На следующий день подруги сидели в кабинете Себастьянова. На просторном столе красного дерева, по такому случаю очищенном от бумаг и альбомов, лежала картина из тайника. Покосившийся забор, две коровы, свинья…
– Так, – Вольфганг Степанович потер руки. – Это та самая картина? Холст действительно очень старый, а что там внутри… Посмотрим, посмотрим!
– Что, вы попробуете снять с нее верхний слой? – поинтересовалась Ирина, проявляя осведомленность в вопросах реставрации.
– Да ты что! – ужаснулась Катя. – Это такая долгая и кропотливая работа!

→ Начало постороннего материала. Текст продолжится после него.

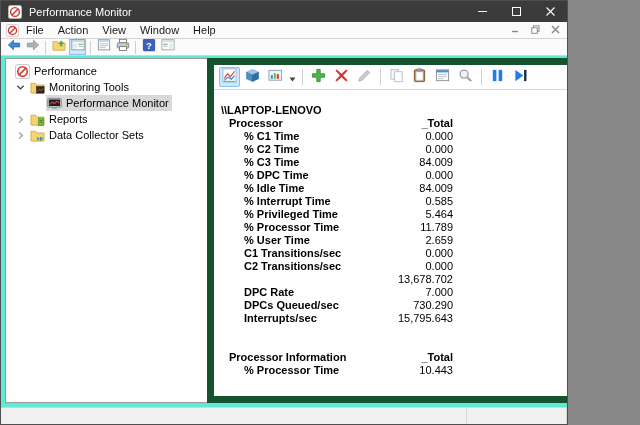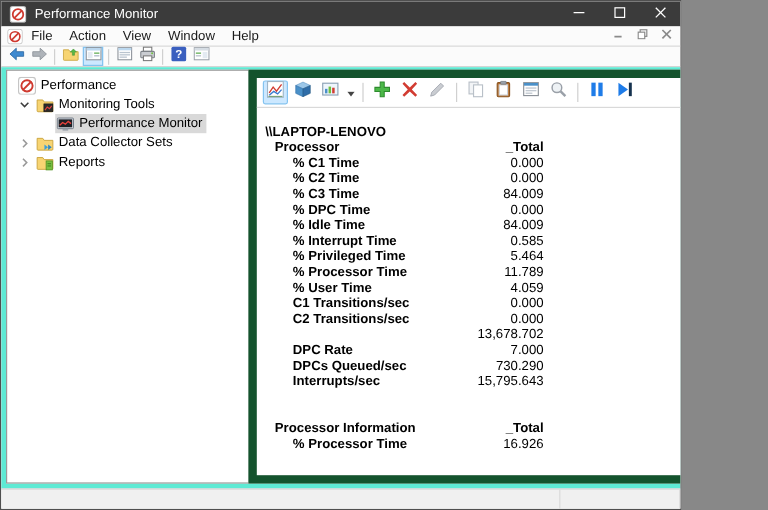--- a/index.html
+++ b/index.html
@@ -233,40 +233,40 @@
           </div>
           <div class="t-row">
             <span class="t-exp">
               <svg width="9" height="9" viewBox="0 0 10 10">
                 <polyline points="3.5,1.5 7,5 3.5,8.5" fill="none" stroke="#9a9a9a" stroke-width="1.4"></polyline>
               </svg>
             </span>
             <span class="t-sel">
               <span class="t-ico"><svg viewBox="0 0 16 16" width="15" height="15">
                   <path d="M1 3.5 h5 l1.3 1.8 H15 V13.2 a.8.8 0 0 1-.8.8 H1.8 A.8.8 0 0 1 1 13.2z" fill="#f7d472" stroke="#c8a33c" stroke-width="0.8"></path>
-                  <path d="M7.5 9 l3.2 2.4 -3.2 2.4z" fill="#3aa0dc"></path>
-                  <path d="M10.8 9 l3.2 2.4 -3.2 2.4z" fill="#2f86c0"></path>
-                </svg></span>
-              <span>Data Collector Sets</span>
+                  <rect x="9" y="6.5" width="5.5" height="8" fill="#7ac143" stroke="#4e8f1f" stroke-width="0.7"></rect>
+                  <line x1="10.2" y1="9" x2="13.3" y2="9" stroke="#2f6b12" stroke-width="0.7"></line>
+                  <line x1="10.2" y1="11" x2="13.3" y2="11" stroke="#2f6b12" stroke-width="0.7"></line>
+                </svg></span>
+              <span>Reports</span>
             </span>
           </div>
           <div class="t-row">
             <span class="t-exp">
               <svg width="9" height="9" viewBox="0 0 10 10">
                 <polyline points="3.5,1.5 7,5 3.5,8.5" fill="none" stroke="#9a9a9a" stroke-width="1.4"></polyline>
               </svg>
             </span>
             <span class="t-sel">
               <span class="t-ico"><svg viewBox="0 0 16 16" width="15" height="15">
                   <path d="M1 3.5 h5 l1.3 1.8 H15 V13.2 a.8.8 0 0 1-.8.8 H1.8 A.8.8 0 0 1 1 13.2z" fill="#f7d472" stroke="#c8a33c" stroke-width="0.8"></path>
-                  <rect x="9" y="6.5" width="5.5" height="8" fill="#7ac143" stroke="#4e8f1f" stroke-width="0.7"></rect>
-                  <line x1="10.2" y1="9" x2="13.3" y2="9" stroke="#2f6b12" stroke-width="0.7"></line>
-                  <line x1="10.2" y1="11" x2="13.3" y2="11" stroke="#2f6b12" stroke-width="0.7"></line>
-                </svg></span>
-              <span>Reports</span>
+                  <path d="M7.5 9 l3.2 2.4 -3.2 2.4z" fill="#3aa0dc"></path>
+                  <path d="M10.8 9 l3.2 2.4 -3.2 2.4z" fill="#2f86c0"></path>
+                </svg></span>
+              <span>Data Collector Sets</span>
             </span>
           </div>
         </div>
     </div>
 
     <div class="report-pane">
       <div class="rp-toolbar">
         <div class="rp-btn toggled">
           <span><svg viewBox="0 0 16 16">
                 <rect x="1" y="1" width="14" height="14" fill="#fff" stroke="#9fb6c8"></rect>
@@ -358,30 +358,30 @@
           <div class="r-row r-machine"><span>\\LAPTOP-LENOVO</span></div>
           <div class="r-row r-section"><span>Processor</span><span class="r-val bold">_Total</span></div>
           <div class="r-row r-counter"><span>% C1 Time</span><span class="r-val">0.000</span></div>
           <div class="r-row r-counter"><span>% C2 Time</span><span class="r-val">0.000</span></div>
           <div class="r-row r-counter"><span>% C3 Time</span><span class="r-val">84.009</span></div>
           <div class="r-row r-counter"><span>% DPC Time</span><span class="r-val">0.000</span></div>
           <div class="r-row r-counter"><span>% Idle Time</span><span class="r-val">84.009</span></div>
           <div class="r-row r-counter"><span>% Interrupt Time</span><span class="r-val">0.585</span></div>
           <div class="r-row r-counter"><span>% Privileged Time</span><span class="r-val">5.464</span></div>
           <div class="r-row r-counter"><span>% Processor Time</span><span class="r-val">11.789</span></div>
-          <div class="r-row r-counter"><span>% User Time</span><span class="r-val">4.059</span></div>
+          <div class="r-row r-counter"><span>% User Time</span><span class="r-val">2.659</span></div>
           <div class="r-row r-counter"><span>C1 Transitions/sec</span><span class="r-val">0.000</span></div>
           <div class="r-row r-counter"><span>C2 Transitions/sec</span><span class="r-val">0.000</span></div>
           <div class="r-row r-counter"><span class="r-val">13,678.702</span></div>
           <div class="r-row r-counter"><span>DPC Rate</span><span class="r-val">7.000</span></div>
           <div class="r-row r-counter"><span>DPCs Queued/sec</span><span class="r-val">730.290</span></div>
           <div class="r-row r-counter"><span>Interrupts/sec</span><span class="r-val">15,795.643</span></div>
           <div class="r-gap"></div>
           <div class="r-row r-section"><span>Processor Information</span><span class="r-val bold">_Total</span></div>
-          <div class="r-row r-counter"><span>% Processor Time</span><span class="r-val">16.926</span></div>
+          <div class="r-row r-counter"><span>% Processor Time</span><span class="r-val">10.443</span></div>
         </div>
     </div>
   </div>
 
   <div class="statusbar">
     <div class="sb-seg1"></div>
     <div class="sb-seg2"></div>
     <div class="sb-seg3"></div>
   </div>
 </div>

Аккуратно снимать верхний слой надо будет несколько месяцев, иначе сама картина может пострадать!
– Вы совершенно правы, – Себастьянов с уважением взглянул на Катю. – Если наше предположение подтвердится, этим займутся лучшие специалисты страны… но пока мы можем заглянуть сквозь верхний красочный слой…
Он осторожно взял картину и вложил ее в большой аппарат, стоявший рядом с его столом. Аппарат ровно загудел, засветился голубоватым светом экран монитора. Вольфганг Степанович пробежал пальцами по клавишам, на экране начало проступать изображение.

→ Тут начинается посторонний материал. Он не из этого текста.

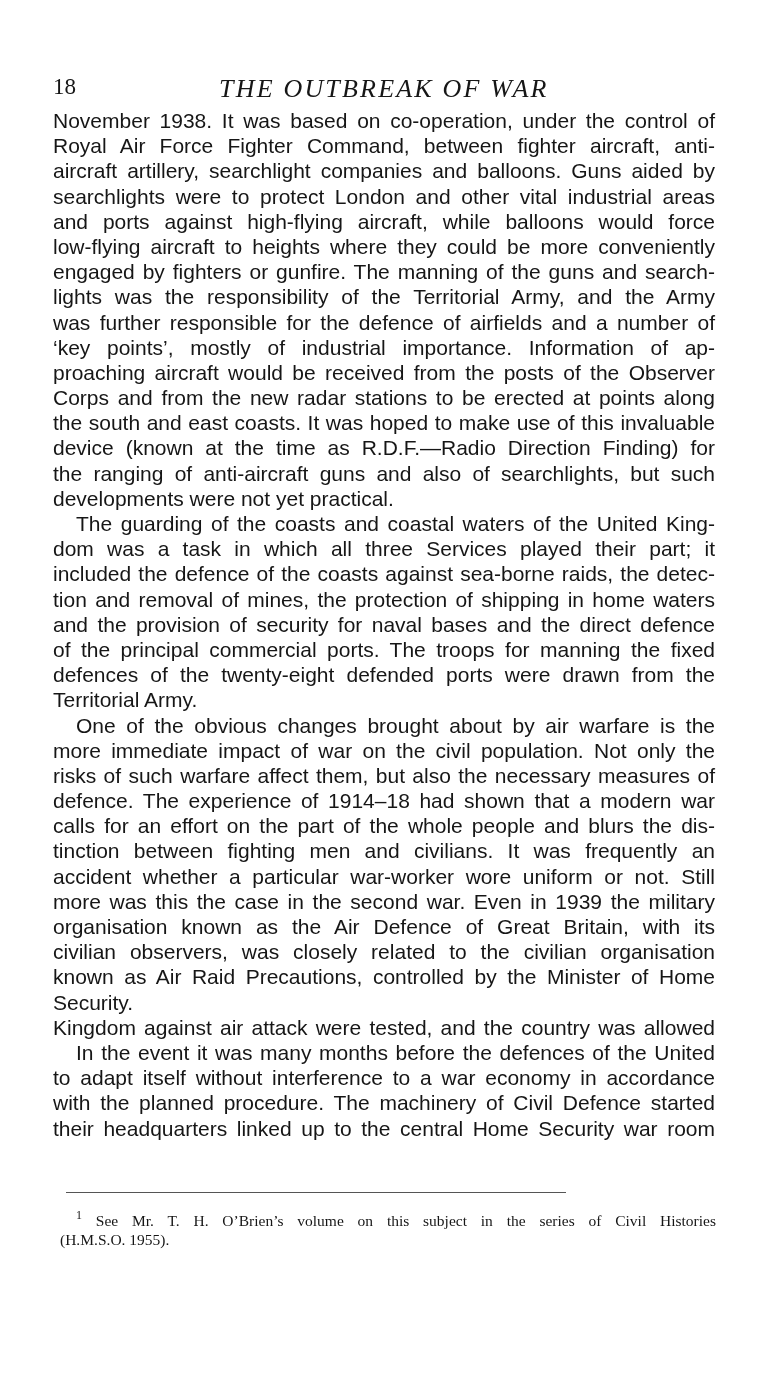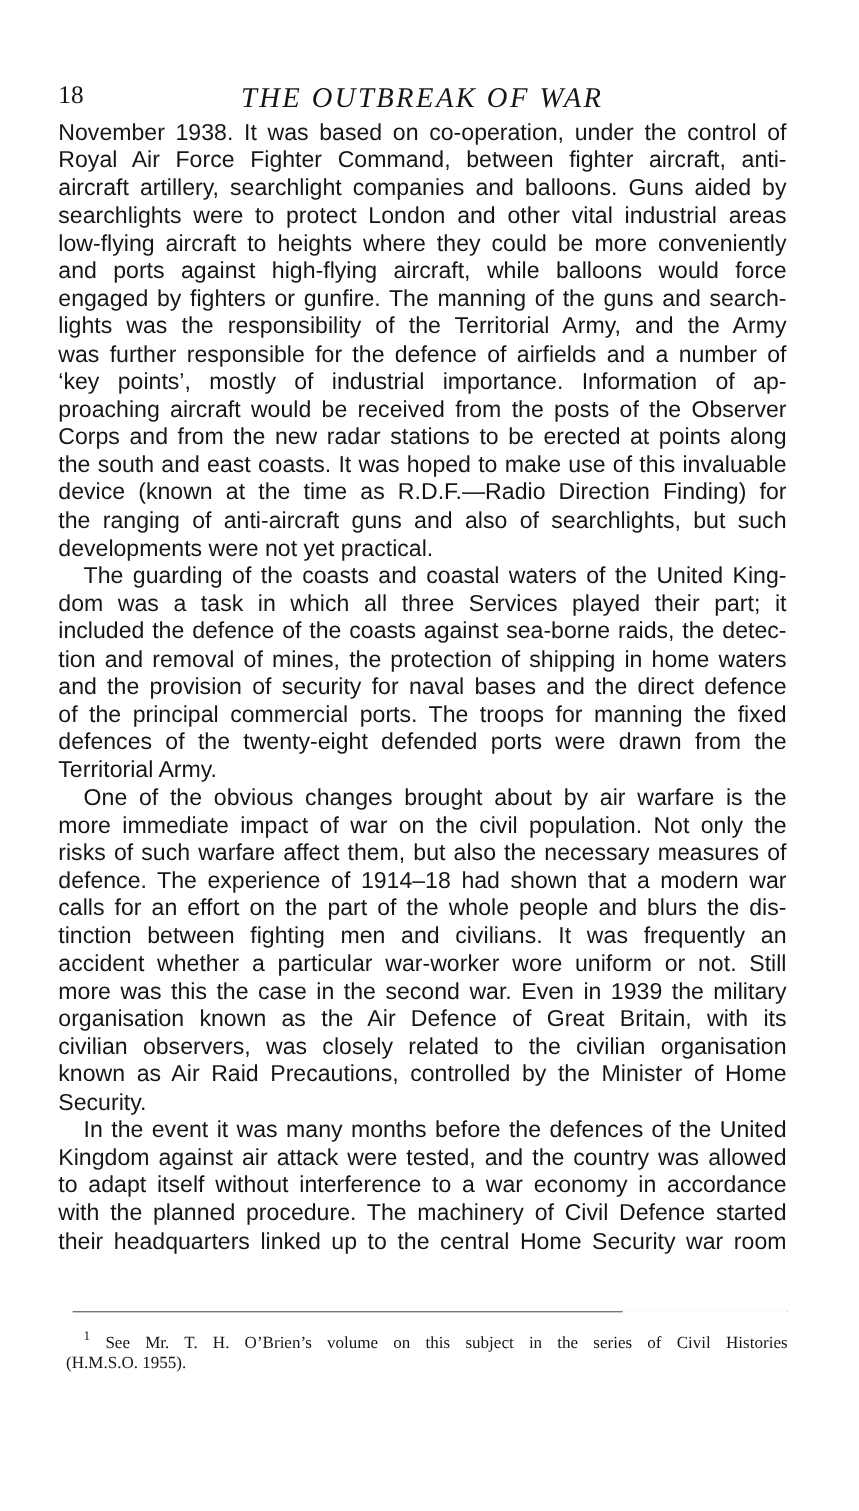--- a/index.html
+++ b/index.html
@@ -46,22 +46,22 @@
   <div class="running-head">
     <span class="page-number">18</span>
     <span class="header-title">THE OUTBREAK OF WAR</span>
   </div>
 
   <div class="text-block">
     <span class="line">November 1938. It was based on co-operation, under the control of</span>
     <span class="line">Royal Air Force Fighter Command, between fighter aircraft, anti-</span>
     <span class="line">aircraft artillery, searchlight companies and balloons. Guns aided by</span>
     <span class="line">searchlights were to protect London and other vital industrial areas</span>
+    <span class="line">and ports against high-flying aircraft, while balloons would force</span>
     <span class="line">low-flying aircraft to heights where they could be more conveniently</span>
-    <span class="line">and ports against high-flying aircraft, while balloons would force</span>
     <span class="line">engaged by fighters or gunfire. The manning of the guns and search-</span>
     <span class="line">lights was the responsibility of the Territorial Army, and the Army</span>
     <span class="line">was further responsible for the defence of airfields and a number of</span>
     <span class="line">‘key points’, mostly of industrial importance. Information of ap-</span>
     <span class="line">proaching aircraft would be received from the posts of the Observer</span>
     <span class="line">Corps and from the new radar stations to be erected at points along</span>
     <span class="line">the south and east coasts. It was hoped to make use of this invaluable</span>
     <span class="line">device (known at the time as R.D.F.—Radio Direction Finding) for</span>
     <span class="line">the ranging of anti-aircraft guns and also of searchlights, but such</span>
     <span class="line last">developments were not yet practical.</span>
@@ -78,22 +78,22 @@
     <span class="line">risks of such warfare affect them, but also the necessary measures of</span>
     <span class="line">defence. The experience of 1914–18 had shown that a modern war</span>
     <span class="line">calls for an effort on the part of the whole people and blurs the dis-</span>
     <span class="line">tinction between fighting men and civilians. It was frequently an</span>
     <span class="line">accident whether a particular war-worker wore uniform or not. Still</span>
     <span class="line">more was this the case in the second war. Even in 1939 the military</span>
     <span class="line">organisation known as the Air Defence of Great Britain, with its</span>
     <span class="line">civilian observers, was closely related to the civilian organisation</span>
     <span class="line">known as Air Raid Precautions, controlled by the Minister of Home</span>
     <span class="line last">Security.</span>
+    <span class="line">Kingdom against air attack were tested, and the country was allowed</span>
     <span class="line indent">In the event it was many months before the defences of the United</span>
-    <span class="line">Kingdom against air attack were tested, and the country was allowed</span>
     <span class="line">to adapt itself without interference to a war economy in accordance</span>
     <span class="line">with the planned procedure. The machinery of Civil Defence started</span>
     <span class="line">their headquarters linked up to the central Home Security war room</span>
   </div>
 
   <div class="footnote-rule">
     <div class="rule-dashes"></div>
   </div>
 
   <div class="footnote">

– Это вроде, как в аэропорту, – прошептала Жанна на ухо Ирине. – Когда просвечивают твой чемодан…
Подруги через плечо хозяина кабинета уставились на экран.
Изображение на нем становилось все четче и четче.

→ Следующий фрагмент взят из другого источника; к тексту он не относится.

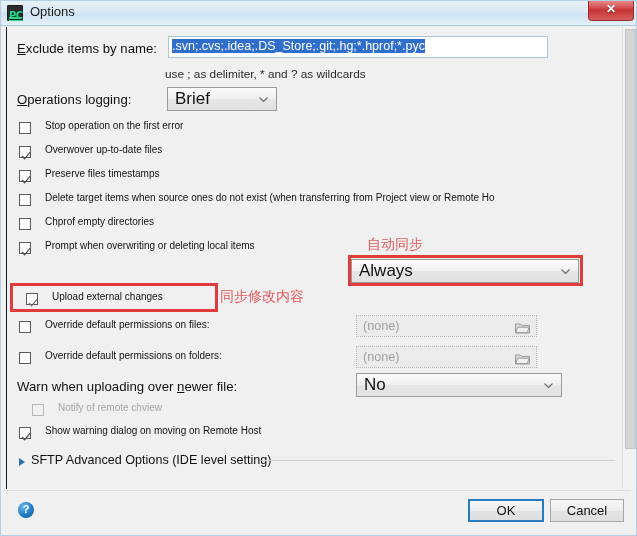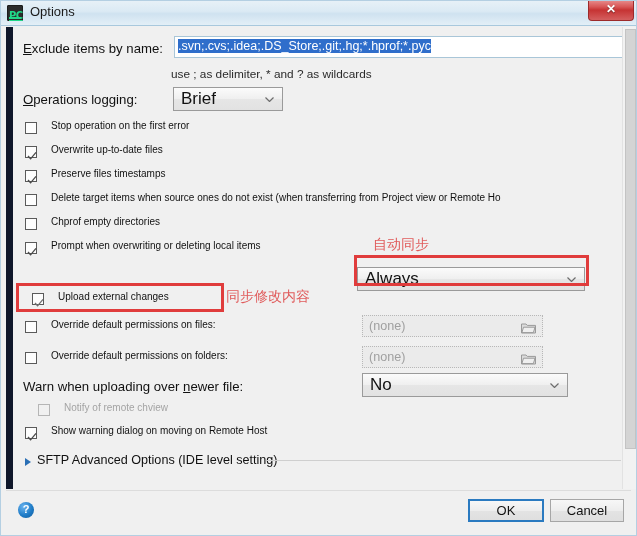--- a/index.html
+++ b/index.html
@@ -89,21 +89,21 @@
     font-family: "Liberation Sans", sans-serif;
     text-shadow: 0 1px 1px rgba(0,0,0,.45);
   }
 
   
   #content {
     position: absolute;
     left: 6px; top: 27px;
     width: 625px; height: 462px;
     background: #f0f0f0;
-    border-left: 7px solid #0f172a;
+    border-left: 1px solid #0f172a;
     box-sizing: border-box;
     overflow: hidden;
   }
 
   .row { position: absolute; white-space: nowrap; }
 
   .lbl {
     font-size: 13.2px;
     color: #111;
     font-family: "Liberation Sans", sans-serif;
@@ -327,21 +327,21 @@
     <div id="close-button">
       <span class="x">✕</span>
     </div>
   </div>
 
   <div id="content">
 
     <div class="row lbl" style="left:10px; top:14px;">
       <span class="u">E</span><span>xclude items by name:</span>
     </div>
-    <div class="textfield" style="left:161px; top:9px; width:456px; height:22px;">
+    <div class="textfield" style="left:161px; top:9px; width:380px; height:22px;">
       <span class="sel">.svn;.cvs;.idea;.DS_Store;.git;.hg;*.hprof;*.pyc</span>
     </div>
     <div class="row hint" style="left:158px; top:40px;">use ; as delimiter, * and ? as wildcards</div>
 
     <div class="row lbl" style="left:10px; top:65px;">
       <span class="u">O</span><span>perations logging:</span>
     </div>
     <div class="combo" style="left:160px; top:60px; width:110px; height:24px;">
       <span class="val">Brief</span>
       <span class="arrow">
@@ -357,21 +357,21 @@
     </div>
 
     <div class="cb-row" style="left:12px; top:117px;">
       <span class="cbox">
         <span class="tick">
           <svg width="10" height="10" viewBox="0 0 10 10">
               <path d="M1 5 L3.6 7.8 L9 1.4" fill="none" stroke="#4b4b4b" stroke-width="1.3"></path>
             </svg>
         </span>
       </span>
-      <span class="cb-text"><span>Overw</span><span class="u">rite up-to-date files</span></span>
+      <span class="cb-text"><span>Overw</span><span class="u">over up-to-date files</span></span>
     </div>
 
     <div class="cb-row" style="left:12px; top:141px;">
       <span class="cbox">
         <span class="tick">
           <svg width="10" height="10" viewBox="0 0 10 10">
               <path d="M1 5 L3.6 7.8 L9 1.4" fill="none" stroke="#4b4b4b" stroke-width="1.3"></path>
             </svg>
         </span>
       </span>
@@ -392,21 +392,21 @@
       <span class="cbox">
         <span class="tick">
           <svg width="10" height="10" viewBox="0 0 10 10">
               <path d="M1 5 L3.6 7.8 L9 1.4" fill="none" stroke="#4b4b4b" stroke-width="1.3"></path>
             </svg>
         </span>
       </span>
       <span class="cb-text"><span class="u">P</span><span>rompt when overwriting or deleting local items</span></span>
     </div>
 
-    <div class="combo" style="left:344px; top:240px; width:228px; height:24px;">
+    <div class="combo" style="left:344px; top:232px; width:228px; height:24px;">
       <span class="val">Always</span>
       <span class="arrow">
         <svg width="9" height="5" viewBox="0 0 9 5">
             <path d="M0.5 0.5 L4.5 4.5 L8.5 0.5" fill="none" stroke="#6d6d6d" stroke-width="1.2"></path>
           </svg>
       </span>
     </div>
     <div class="redbox" style="left:341px; top:228px; width:235px; height:31px;"></div>
     <div class="cn-note" style="left:360px; top:209px;">自动同步</div>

Сквозь унылый, кое-как нарисованный пейзаж проступили человеческие фигуры. Двое мужчин за резным столиком, в руках одного из них стаканчик для игры в кости, другой взволнованно следит за его руками. За спиной игроков стоят две женщины в нарядных, богато расшитых парчовых платьях. Сзади виднеется высокое стрельчатое окно, за ним – цветущий сад…
Даже в бледном, нечетком изображении на экране видно, как тонко и талантливо выписаны человеческие лица и фигуры, детали одежды, убранство комнаты.
Вольфганг Степанович с неожиданной для его возраста и комплекции прытью вскочил из-за стола, схватил трубку телефона и закричал в нее:
– Кирилл! Кирилл Сергеевич! Приходи немедленно, и всех своих зови! Я нашел неизвестного ван Гроота!
Когда восторги стихли, и пожилые, представительные мужчины с просветленными от радости лицами покинули кабинет Себастьянова, где они только что визжали и прыгали от восторга, как кочевники племени мгвангве во время большого осеннего праздника, Вольфганг Степанович вспомнил о трех подругах, которые скромно ожидали завершения музейных ритуальных плясок.
– Да, – проговорил он смущенно. – Я так увлекся, что забыл о самой важной стороне дела… эта картина… она… как бы это сказать… она нашлась… найдена… обнаружена благодаря вам, и вы имеете право… то есть… – он окончательно смешался и замолчал.
– Не волнуйтесь, Вольфганг Степанович, – ответила за всех Жанна. – Мы будем счастливы, если эта картина поступит в фонды Эрмитажа. Да и то – где ей еще быть?
Себастьянов вскочил из-за стола, козликом подскочил к подругам – при его весе и размерах это было очень потешно – и принялся целовать им руки, рассыпаясь в благодарностях. Успокоившись и вытерев выступившие на глазах от умиления слезы, он серьезным тоном спросил:
– Но я хотел бы в знак благодарности что-нибудь сделать для вас! Подумайте, чего бы вам хотелось?
– Как золотая рыбка – три желания? – усмехнулась Жанна. – Ну, я привыкла сама выполнять собственные желания, а вот Катюше вы могли бы очень помочь!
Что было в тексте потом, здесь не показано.